> [REQUIRED ACTION]:
In the entries below, identify every line with the string "overall" and copy it.

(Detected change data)
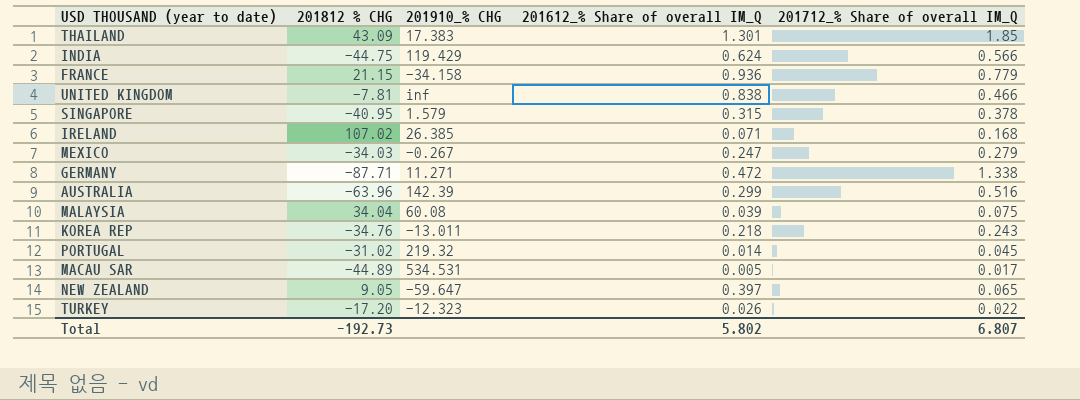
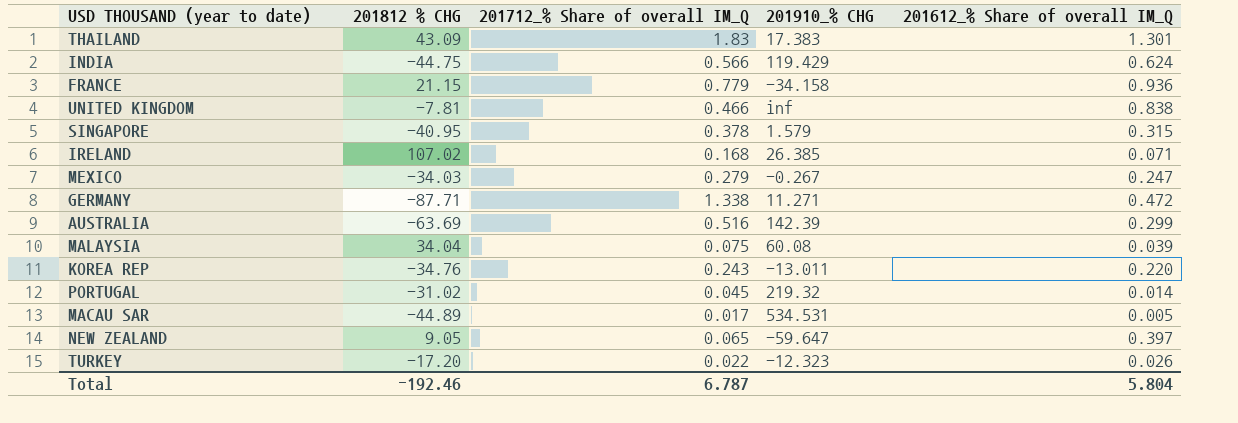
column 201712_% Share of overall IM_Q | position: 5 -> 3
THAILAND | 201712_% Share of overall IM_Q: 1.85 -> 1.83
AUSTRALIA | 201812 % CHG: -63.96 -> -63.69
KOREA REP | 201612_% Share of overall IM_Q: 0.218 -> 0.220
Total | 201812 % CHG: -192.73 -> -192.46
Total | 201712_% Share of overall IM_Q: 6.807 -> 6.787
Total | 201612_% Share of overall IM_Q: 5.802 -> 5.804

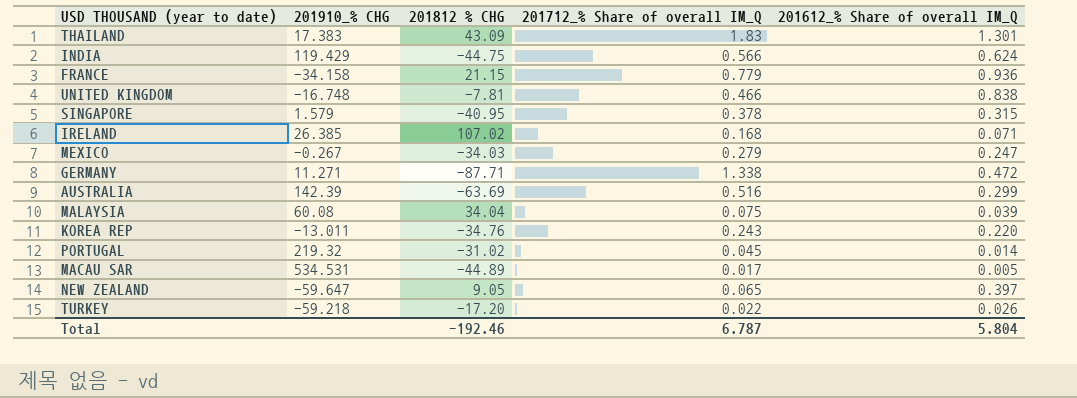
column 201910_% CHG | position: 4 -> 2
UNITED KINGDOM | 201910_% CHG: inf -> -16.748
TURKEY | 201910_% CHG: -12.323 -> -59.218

> [WORKED SOLUTION]:
column 201712_% Share of overall IM_Q | position: 5 -> 3
THAILAND | 201712_% Share of overall IM_Q: 1.85 -> 1.83
KOREA REP | 201612_% Share of overall IM_Q: 0.218 -> 0.220
Total | 201712_% Share of overall IM_Q: 6.807 -> 6.787
Total | 201612_% Share of overall IM_Q: 5.802 -> 5.804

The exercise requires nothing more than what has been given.